During my initial school observation at a comprehensive school in Warwickshire, I observed 9 different maths teachers teaching classes from all age groups (Years 7 to 11) and abilities (bottom-set Year 8 and 10 to top-set Year 10).  Of the many different techniques and styles used by the teachers to bring about learning, the following things were of particular note: anticipating problems, good use of exercises, ensuring prompt lesson start, seating plans, and the interactive use of ICT.

Anticipating problems

One teacher in particular demonstrated good awareness of potential problems and was ready to prevent them before they occurred.  The year 10 pupils were learning how to solve complex calculations yet some of them had failed to bring their calculators.  The teacher decided to lend spare calculators from the school office and despite clearly asking for precise numbers of people who did not have calculators, on her return it transpired that one pupil had not put his hand up when required.  Fortunately, she had anticipated this, and brought a spare; thus ensuring that the pupil’s learning was not jeopardised by being unable to take a full part in the lesson.

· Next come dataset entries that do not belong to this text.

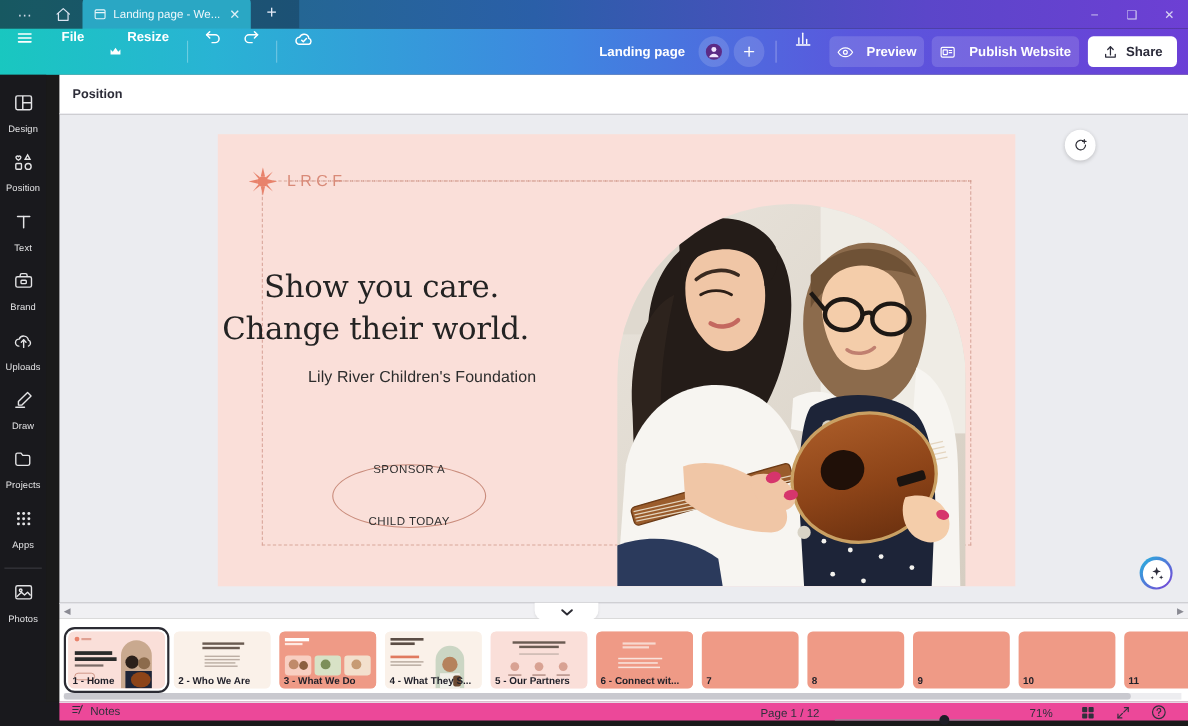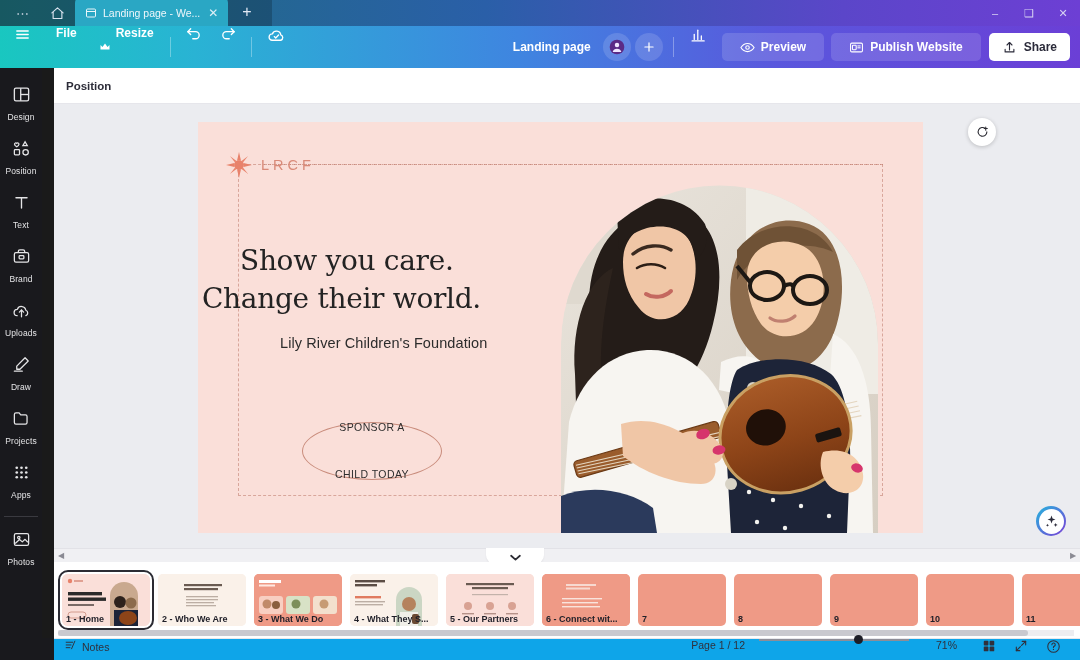--- a/index.html
+++ b/index.html
@@ -44,21 +44,21 @@
     display:flex; align-items:center; color:#fff;
   }
   .tb-btn { display:flex; gap:5px; padding:0 11px; height:42px; font-size:12px; font-weight:bold; cursor:pointer; }
   .tb-ico { display:flex; align-items:center; }
   .tb-div { width:1px; height:20px; background:rgba(255,255,255,0.32); margin:0 5px; }
   .tb-mid { flex:1; }
   .doc-title { font-size:12px; font-weight:bold; padding:0 10px; }
   .rnd-btn { width:28px; height:28px; border-radius:50%; background:rgba(255,255,255,0.14);
     display:flex; align-items:center; justify-content:center; margin:0 2px; cursor:pointer; }
   .pill-btn {
-    display:flex; align-items:center; gap:6px; height:28px; padding:0 18px;
+    display:flex; align-items:center; gap:12px; height:28px; padding:0 7px;
     background: rgba(255,255,255,0.14); border-radius:5px; margin-left:7px;
     font-size:12px; font-weight:bold; cursor:pointer;
   }
   .share-btn {
     display:flex; align-items:center; gap:7px; height:28px; padding:0 13px;
     background:#fff; color:#2b2b3a; border-radius:5px; margin-left:8px; margin-right:10px;
     font-size:12px; font-weight:bold; cursor:pointer;
   }
 
   
@@ -165,23 +165,23 @@
   .botscroll {
     position:absolute; top:630px; left:58px; width:970px; height:6px;
     background:#c9c9cf; border-radius:3px;
   }
   .botscroll-track {
     position:absolute; top:630px; left:58px; width:1016px; height:6px; background:#ededf0;
   }
 
   
   .statusbar {
-    position:absolute; top:638px; left:54px; width:1026px; height:22px;
-    background:#0ea5e9; border-top:1px solid #e7e7ec;
-    display:flex; align-items:flex-start; padding:0 10px; font-size:10.5px; color:#30303c;
+    position:absolute; top:638px; left:54px; width:1026px; height:17px;
+    background:#ec4899; border-top:1px solid #e7e7ec;
+    display:flex; align-items:flex-end; padding:0 10px; font-size:10.5px; color:#30303c;
   }
   .sb-left { display:flex; align-items:center; gap:5px; cursor:pointer; }
   .sb-spacer { flex:1; }
   .sb-page { font-size:10.5px; margin-right:14px; }
   .slider-wrap { display:flex; align-items:center; width:150px; margin-right:14px; cursor:pointer;}
   .slider-track { flex:1; height:1.5px; background:#8d8d97; position:relative; }
   .slider-knob { position:absolute; left:63%; top:-4px; width:9px; height:9px; border-radius:50%; background:#1d1d26; }
   .sb-zoom { width:34px; text-align:right; margin-right:16px; }
   .sb-ico { padding:0 9px; display:flex; align-items:center; cursor:pointer; }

Had she not been prepared for the situation, then either the entire lesson would have been further delayed as another calculator was fetched, or the pupil would not have received the same experience in calculator use as the rest of the class.

As the bell went at the end of the lesson, she instructed the class to remain seated before they had a chance to do otherwise.  This anticipation allowed for all the pupils to hear their homework instructions, which might otherwise have been missed.

Good use of exercises

At some point in many of the lessons the pupils were given some exercises to do, either from a textbook, a worksheet or displayed on the projector.  During this time, I noticed two teachers in particular make an effort to walk around the class to check on the pupils’ work.  In doing this, they were able to address any misconceptions with individual pupils, and, when appropriate, re-explain specific parts of the lesson with the entire class.

By using this form of assessment, the teachers successfully allowed the pupils to gain practice at using their calculators and solving trigonometric problems, while also targeting their teaching where it was most required to help the pupils learn.

Ensuring prompt lesson start

The school schedules lengthy breaks between lessons to allow teachers to start their lessons on time with a full complement of pupils.  The system relies upon individual teachers enforcing the prompt arrival to allow the maximum time for learning to take place.  In one of the lessons, three pupils arrived late, and were held back after everyone else had left; and in all the other classes where lateness was an issue, the teacher took a firm line with the latecomers to remind them that it was unacceptable.

Lateness disrupts the lesson structure, and prevents full use being made of the lesson beginning; and a zero tolerance approach to this disruption limited the potential negative impact on pupils’ learning.

Seating plans

All the classes I observed were sat according to the respective teachers’ seating plans.  In some classes where their teaching is shared between two teachers, the same seating plan was used in all lessons.  This had many advantages.  The use of such plans to separate disruptive pupils is obviously one aspect worth considering, but the one which particularly struck me was that it allowed the teacher to use pupils’ first names, even though they had not yet been able to get to know their pupils by name.  This in turn allowed the teacher to direct their questioning to pupils who were not actively offering to answer, ensuring that no pupil was uninvolved in the lesson.  If the teacher had not thus ensured the involvement of all pupils, then some might have switched off and learned nothing, without this being realised by the teacher.

Interactive use of ICT

In one of the lessons I observed, some pupils were asked to use a wireless mouse to label the sides (opposite, adjacent, hypotenuse) of variously shaped triangles that were displayed on the projector.  A significant number and good mix of pupils were able to participate, allowing the teacher to check that the class was ready to move on to the next step, without taking too much time and keeping the attention of the pupils.  All the pupils asked were successful, which gave them confidence in their learning and allowed the teacher to target the rest of the lesson appropriately.